--- To do ---
Transcribe every record as it stands and set the images aside.

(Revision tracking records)

§ §

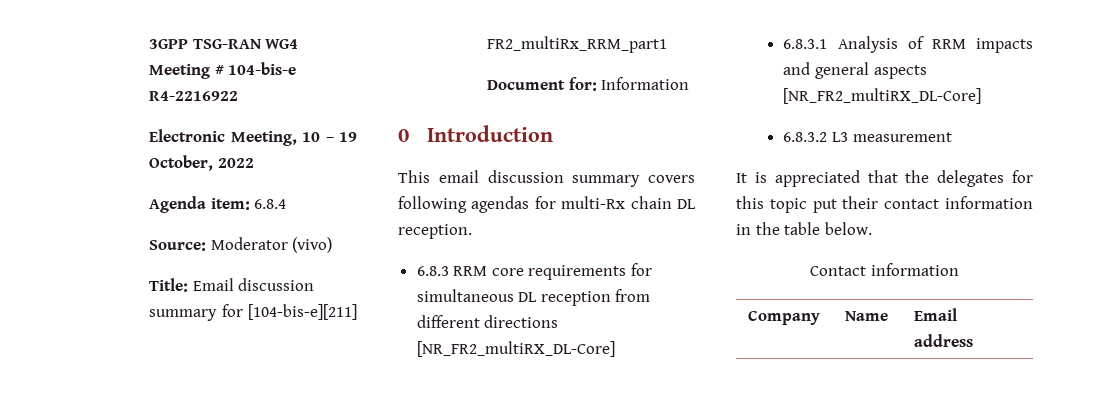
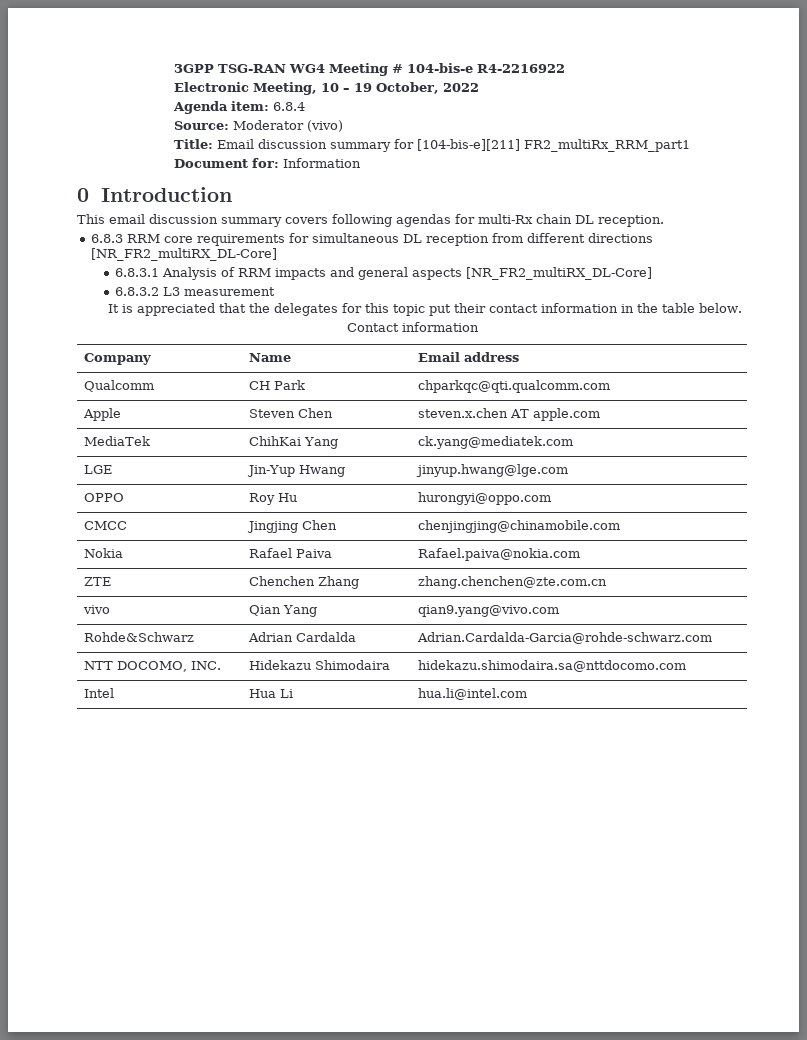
+ Qualcomm | CH Park | chparkqc@qti.qualcomm.com
+ Apple | Steven Chen | steven.x.chen AT apple.com
+ MediaTek | ChihKai Yang | ck.yang@mediatek.com
+ LGE | Jin-Yup Hwang | jinyup.hwang@lge.com
+ OPPO | Roy Hu | hurongyi@oppo.com
+ CMCC | Jingjing Chen | chenjingjing@chinamobile.com
+ Nokia | Rafael Paiva | Rafael.paiva@nokia.com
+ ZTE | Chenchen Zhang | zhang.chenchen@zte.com.cn
+ vivo | Qian Yang | qian9.yang@vivo.com
+ Rohde&Schwarz | Adrian Cardalda | Adrian.Cardalda-Garcia@rohde-schwarz.com
+ NTT DOCOMO, INC. | Hidekazu Shimodaira | hidekazu.shimodaira.sa@nttdocomo.com
+ Intel | Hua Li | hua.li@intel.com

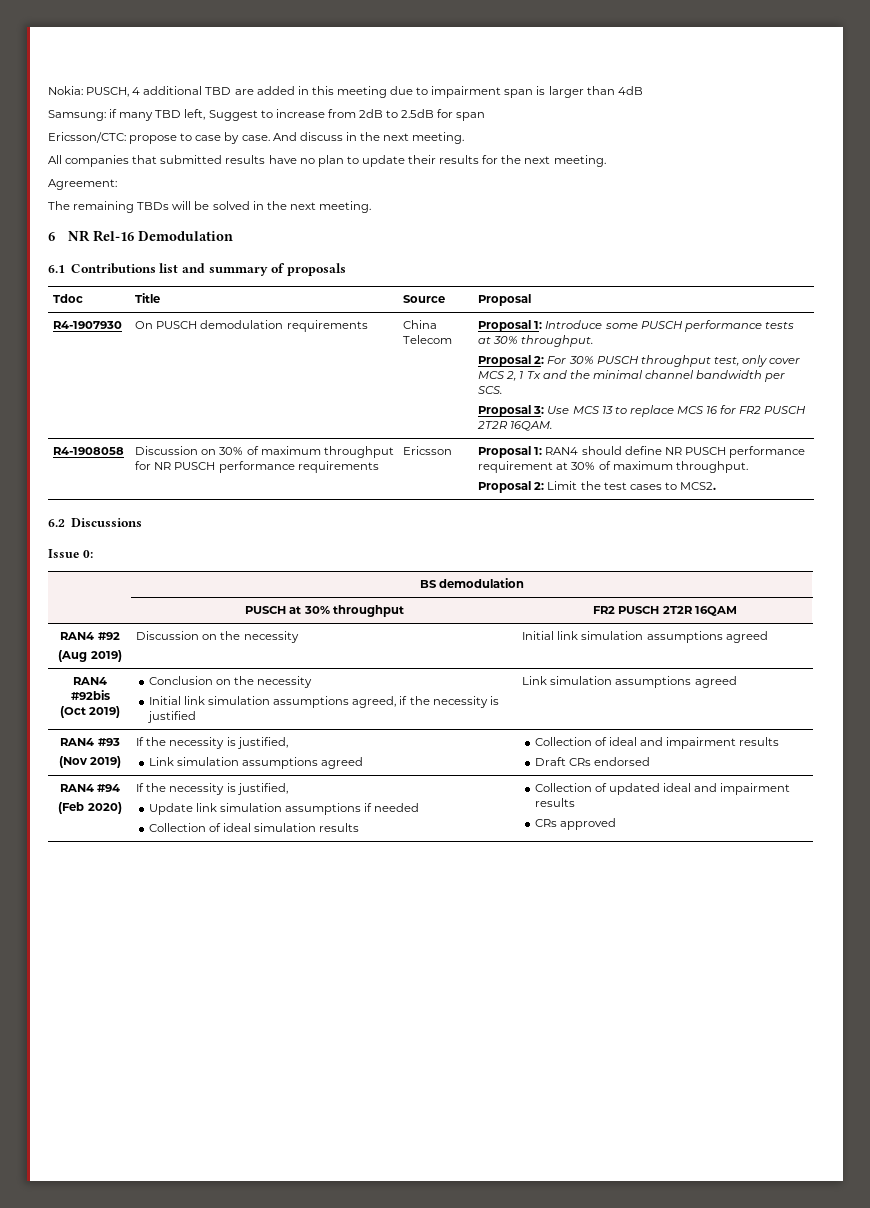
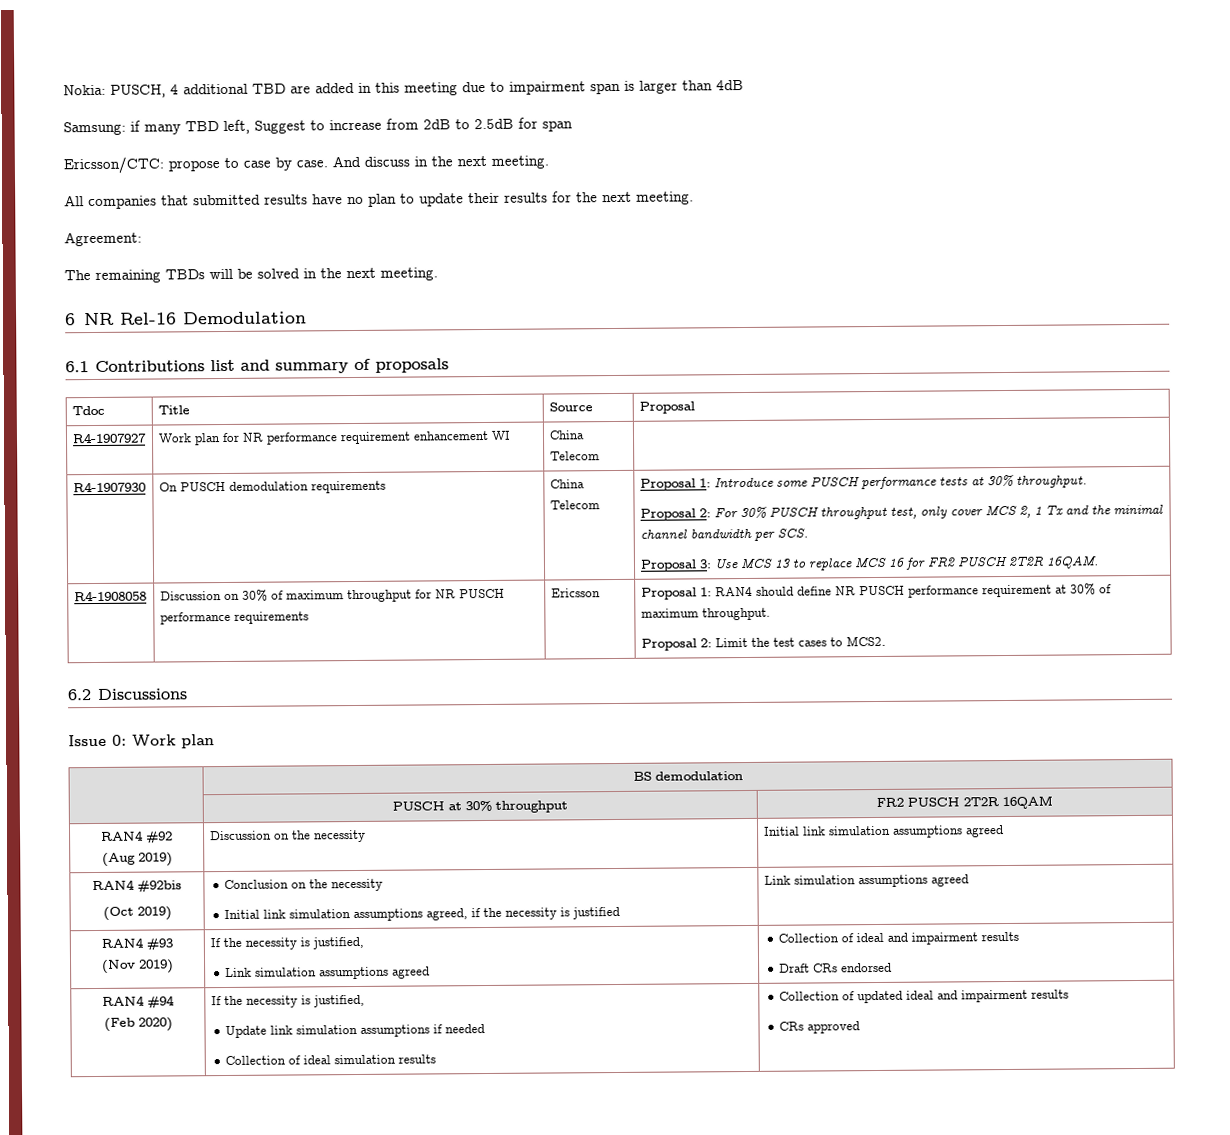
+ R4-1907927 | Work plan for NR performance requirement enhancement WI | China Telecom |
- Issue 0:
+ Issue 0: Work plan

§ §

--- Exercise output ---
+ Qualcomm | CH Park | chparkqc@qti.qualcomm.com
+ Apple | Steven Chen | steven.x.chen AT apple.com
+ MediaTek | ChihKai Yang | ck.yang@mediatek.com
+ LGE | Jin-Yup Hwang | jinyup.hwang@lge.com
+ OPPO | Roy Hu | hurongyi@oppo.com
+ CMCC | Jingjing Chen | chenjingjing@chinamobile.com
+ Nokia | Rafael Paiva | Rafael.paiva@nokia.com
+ ZTE | Chenchen Zhang | zhang.chenchen@zte.com.cn
+ vivo | Qian Yang | qian9.yang@vivo.com
+ Rohde&Schwarz | Adrian Cardalda | Adrian.Cardalda-Garcia@rohde-schwarz.com
+ NTT DOCOMO, INC. | Hidekazu Shimodaira | hidekazu.shimodaira.sa@nttdocomo.com
+ Intel | Hua Li | hua.li@intel.com

+ R4-1907927 | Work plan for NR performance requirement enhancement WI | China Telecom |
- Issue 0:
+ Issue 0: Work plan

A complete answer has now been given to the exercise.